#### STORED DATA ####
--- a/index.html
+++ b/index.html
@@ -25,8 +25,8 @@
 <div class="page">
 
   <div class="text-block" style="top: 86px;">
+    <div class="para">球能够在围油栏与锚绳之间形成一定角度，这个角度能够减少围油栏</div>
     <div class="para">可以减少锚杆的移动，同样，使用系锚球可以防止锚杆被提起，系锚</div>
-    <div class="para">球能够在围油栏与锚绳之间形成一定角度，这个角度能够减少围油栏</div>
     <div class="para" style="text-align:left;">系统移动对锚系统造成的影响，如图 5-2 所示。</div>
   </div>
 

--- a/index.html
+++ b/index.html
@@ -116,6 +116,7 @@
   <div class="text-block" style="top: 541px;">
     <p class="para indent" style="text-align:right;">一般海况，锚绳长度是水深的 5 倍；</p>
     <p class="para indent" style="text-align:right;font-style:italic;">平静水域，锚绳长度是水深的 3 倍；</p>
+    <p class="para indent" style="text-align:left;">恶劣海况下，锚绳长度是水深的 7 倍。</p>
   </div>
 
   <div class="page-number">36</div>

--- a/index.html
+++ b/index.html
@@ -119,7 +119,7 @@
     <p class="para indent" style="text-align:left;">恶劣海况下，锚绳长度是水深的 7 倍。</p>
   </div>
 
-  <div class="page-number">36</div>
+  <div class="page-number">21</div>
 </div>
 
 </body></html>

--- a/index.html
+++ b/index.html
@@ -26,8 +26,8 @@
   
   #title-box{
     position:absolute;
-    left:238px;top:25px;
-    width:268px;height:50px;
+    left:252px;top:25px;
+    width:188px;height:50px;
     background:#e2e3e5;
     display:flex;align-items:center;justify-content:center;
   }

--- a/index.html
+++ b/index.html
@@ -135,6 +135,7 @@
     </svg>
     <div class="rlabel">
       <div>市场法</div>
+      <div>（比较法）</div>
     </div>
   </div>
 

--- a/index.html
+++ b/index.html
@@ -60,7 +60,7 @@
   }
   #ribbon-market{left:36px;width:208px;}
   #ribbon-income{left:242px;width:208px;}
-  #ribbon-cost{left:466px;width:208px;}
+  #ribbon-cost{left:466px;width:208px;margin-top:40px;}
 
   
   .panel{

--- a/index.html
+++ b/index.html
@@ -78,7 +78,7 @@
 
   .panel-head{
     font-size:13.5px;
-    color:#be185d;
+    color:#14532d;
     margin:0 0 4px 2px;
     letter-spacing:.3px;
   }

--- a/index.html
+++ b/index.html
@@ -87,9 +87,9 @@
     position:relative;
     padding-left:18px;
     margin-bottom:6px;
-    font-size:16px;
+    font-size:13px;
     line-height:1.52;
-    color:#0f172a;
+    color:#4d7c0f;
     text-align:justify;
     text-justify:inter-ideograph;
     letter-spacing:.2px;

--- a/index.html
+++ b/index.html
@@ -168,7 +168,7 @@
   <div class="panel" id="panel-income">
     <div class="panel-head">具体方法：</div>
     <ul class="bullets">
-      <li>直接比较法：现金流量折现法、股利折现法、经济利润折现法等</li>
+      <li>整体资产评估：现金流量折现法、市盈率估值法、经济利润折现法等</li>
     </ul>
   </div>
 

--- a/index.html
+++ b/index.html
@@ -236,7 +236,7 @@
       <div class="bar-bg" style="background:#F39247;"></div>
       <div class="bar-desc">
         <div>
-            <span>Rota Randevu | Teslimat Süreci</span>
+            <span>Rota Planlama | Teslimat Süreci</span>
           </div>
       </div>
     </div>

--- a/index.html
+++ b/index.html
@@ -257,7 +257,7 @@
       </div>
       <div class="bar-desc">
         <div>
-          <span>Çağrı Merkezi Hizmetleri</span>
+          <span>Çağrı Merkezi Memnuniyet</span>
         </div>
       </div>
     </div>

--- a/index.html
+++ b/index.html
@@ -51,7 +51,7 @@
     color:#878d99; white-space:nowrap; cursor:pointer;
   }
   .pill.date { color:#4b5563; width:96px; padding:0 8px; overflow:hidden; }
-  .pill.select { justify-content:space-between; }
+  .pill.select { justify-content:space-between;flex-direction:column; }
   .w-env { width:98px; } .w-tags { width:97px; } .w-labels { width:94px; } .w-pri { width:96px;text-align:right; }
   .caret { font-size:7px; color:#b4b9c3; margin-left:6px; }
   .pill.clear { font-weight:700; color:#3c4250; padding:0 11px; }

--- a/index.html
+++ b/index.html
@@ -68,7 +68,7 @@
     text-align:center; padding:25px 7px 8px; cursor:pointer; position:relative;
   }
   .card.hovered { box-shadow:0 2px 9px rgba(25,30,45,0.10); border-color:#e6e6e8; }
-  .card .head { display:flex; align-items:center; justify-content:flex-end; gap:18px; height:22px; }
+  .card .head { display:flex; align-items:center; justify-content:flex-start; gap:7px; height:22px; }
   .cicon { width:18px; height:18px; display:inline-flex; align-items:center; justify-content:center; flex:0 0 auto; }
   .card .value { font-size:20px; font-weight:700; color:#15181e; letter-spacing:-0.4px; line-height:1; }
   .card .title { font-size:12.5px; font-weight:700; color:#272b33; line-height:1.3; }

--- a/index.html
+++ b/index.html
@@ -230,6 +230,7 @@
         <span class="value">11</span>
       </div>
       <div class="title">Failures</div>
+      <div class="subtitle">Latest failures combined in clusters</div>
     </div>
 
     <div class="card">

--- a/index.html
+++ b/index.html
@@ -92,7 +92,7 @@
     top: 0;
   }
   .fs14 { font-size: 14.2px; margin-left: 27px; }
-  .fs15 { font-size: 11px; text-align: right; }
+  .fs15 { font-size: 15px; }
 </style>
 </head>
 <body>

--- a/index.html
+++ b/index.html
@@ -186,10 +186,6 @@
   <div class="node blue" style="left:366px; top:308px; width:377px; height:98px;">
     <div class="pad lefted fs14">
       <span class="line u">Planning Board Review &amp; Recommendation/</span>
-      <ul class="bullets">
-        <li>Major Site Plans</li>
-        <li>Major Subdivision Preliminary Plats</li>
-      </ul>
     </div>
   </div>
####
> **EXERCISE AIM**:
Write out the full listing, keeping every line exactly as it is.

> **WRITTEN REPLY**:
--- a/index.html
+++ b/index.html
@@ -25,8 +25,8 @@
 <div class="page">
 
   <div class="text-block" style="top: 86px;">
+    <div class="para">球能够在围油栏与锚绳之间形成一定角度，这个角度能够减少围油栏</div>
     <div class="para">可以减少锚杆的移动，同样，使用系锚球可以防止锚杆被提起，系锚</div>
-    <div class="para">球能够在围油栏与锚绳之间形成一定角度，这个角度能够减少围油栏</div>
     <div class="para" style="text-align:left;">系统移动对锚系统造成的影响，如图 5-2 所示。</div>
   </div>
 

--- a/index.html
+++ b/index.html
@@ -116,6 +116,7 @@
   <div class="text-block" style="top: 541px;">
     <p class="para indent" style="text-align:right;">一般海况，锚绳长度是水深的 5 倍；</p>
     <p class="para indent" style="text-align:right;font-style:italic;">平静水域，锚绳长度是水深的 3 倍；</p>
+    <p class="para indent" style="text-align:left;">恶劣海况下，锚绳长度是水深的 7 倍。</p>
   </div>
 
   <div class="page-number">36</div>

--- a/index.html
+++ b/index.html
@@ -119,7 +119,7 @@
     <p class="para indent" style="text-align:left;">恶劣海况下，锚绳长度是水深的 7 倍。</p>
   </div>
 
-  <div class="page-number">36</div>
+  <div class="page-number">21</div>
 </div>
 
 </body></html>

--- a/index.html
+++ b/index.html
@@ -26,8 +26,8 @@
   
   #title-box{
     position:absolute;
-    left:238px;top:25px;
-    width:268px;height:50px;
+    left:252px;top:25px;
+    width:188px;height:50px;
     background:#e2e3e5;
     display:flex;align-items:center;justify-content:center;
   }

--- a/index.html
+++ b/index.html
@@ -135,6 +135,7 @@
     </svg>
     <div class="rlabel">
       <div>市场法</div>
+      <div>（比较法）</div>
     </div>
   </div>
 

--- a/index.html
+++ b/index.html
@@ -60,7 +60,7 @@
   }
   #ribbon-market{left:36px;width:208px;}
   #ribbon-income{left:242px;width:208px;}
-  #ribbon-cost{left:466px;width:208px;}
+  #ribbon-cost{left:466px;width:208px;margin-top:40px;}
 
   
   .panel{

--- a/index.html
+++ b/index.html
@@ -78,7 +78,7 @@
 
   .panel-head{
     font-size:13.5px;
-    color:#be185d;
+    color:#14532d;
     margin:0 0 4px 2px;
     letter-spacing:.3px;
   }

--- a/index.html
+++ b/index.html
@@ -87,9 +87,9 @@
     position:relative;
     padding-left:18px;
     margin-bottom:6px;
-    font-size:16px;
+    font-size:13px;
     line-height:1.52;
-    color:#0f172a;
+    color:#4d7c0f;
     text-align:justify;
     text-justify:inter-ideograph;
     letter-spacing:.2px;

--- a/index.html
+++ b/index.html
@@ -168,7 +168,7 @@
   <div class="panel" id="panel-income">
     <div class="panel-head">具体方法：</div>
     <ul class="bullets">
-      <li>直接比较法：现金流量折现法、股利折现法、经济利润折现法等</li>
+      <li>整体资产评估：现金流量折现法、市盈率估值法、经济利润折现法等</li>
     </ul>
   </div>
 

--- a/index.html
+++ b/index.html
@@ -236,7 +236,7 @@
       <div class="bar-bg" style="background:#F39247;"></div>
       <div class="bar-desc">
         <div>
-            <span>Rota Randevu | Teslimat Süreci</span>
+            <span>Rota Planlama | Teslimat Süreci</span>
           </div>
       </div>
     </div>

--- a/index.html
+++ b/index.html
@@ -257,7 +257,7 @@
       </div>
       <div class="bar-desc">
         <div>
-          <span>Çağrı Merkezi Hizmetleri</span>
+          <span>Çağrı Merkezi Memnuniyet</span>
         </div>
       </div>
     </div>

--- a/index.html
+++ b/index.html
@@ -51,7 +51,7 @@
     color:#878d99; white-space:nowrap; cursor:pointer;
   }
   .pill.date { color:#4b5563; width:96px; padding:0 8px; overflow:hidden; }
-  .pill.select { justify-content:space-between; }
+  .pill.select { justify-content:space-between;flex-direction:column; }
   .w-env { width:98px; } .w-tags { width:97px; } .w-labels { width:94px; } .w-pri { width:96px;text-align:right; }
   .caret { font-size:7px; color:#b4b9c3; margin-left:6px; }
   .pill.clear { font-weight:700; color:#3c4250; padding:0 11px; }

--- a/index.html
+++ b/index.html
@@ -68,7 +68,7 @@
     text-align:center; padding:25px 7px 8px; cursor:pointer; position:relative;
   }
   .card.hovered { box-shadow:0 2px 9px rgba(25,30,45,0.10); border-color:#e6e6e8; }
-  .card .head { display:flex; align-items:center; justify-content:flex-end; gap:18px; height:22px; }
+  .card .head { display:flex; align-items:center; justify-content:flex-start; gap:7px; height:22px; }
   .cicon { width:18px; height:18px; display:inline-flex; align-items:center; justify-content:center; flex:0 0 auto; }
   .card .value { font-size:20px; font-weight:700; color:#15181e; letter-spacing:-0.4px; line-height:1; }
   .card .title { font-size:12.5px; font-weight:700; color:#272b33; line-height:1.3; }

--- a/index.html
+++ b/index.html
@@ -230,6 +230,7 @@
         <span class="value">11</span>
       </div>
       <div class="title">Failures</div>
+      <div class="subtitle">Latest failures combined in clusters</div>
     </div>
 
     <div class="card">

--- a/index.html
+++ b/index.html
@@ -92,7 +92,7 @@
     top: 0;
   }
   .fs14 { font-size: 14.2px; margin-left: 27px; }
-  .fs15 { font-size: 11px; text-align: right; }
+  .fs15 { font-size: 15px; }
 </style>
 </head>
 <body>

--- a/index.html
+++ b/index.html
@@ -186,10 +186,6 @@
   <div class="node blue" style="left:366px; top:308px; width:377px; height:98px;">
     <div class="pad lefted fs14">
       <span class="line u">Planning Board Review &amp; Recommendation/</span>
-      <ul class="bullets">
-        <li>Major Site Plans</li>
-        <li>Major Subdivision Preliminary Plats</li>
-      </ul>
     </div>
   </div>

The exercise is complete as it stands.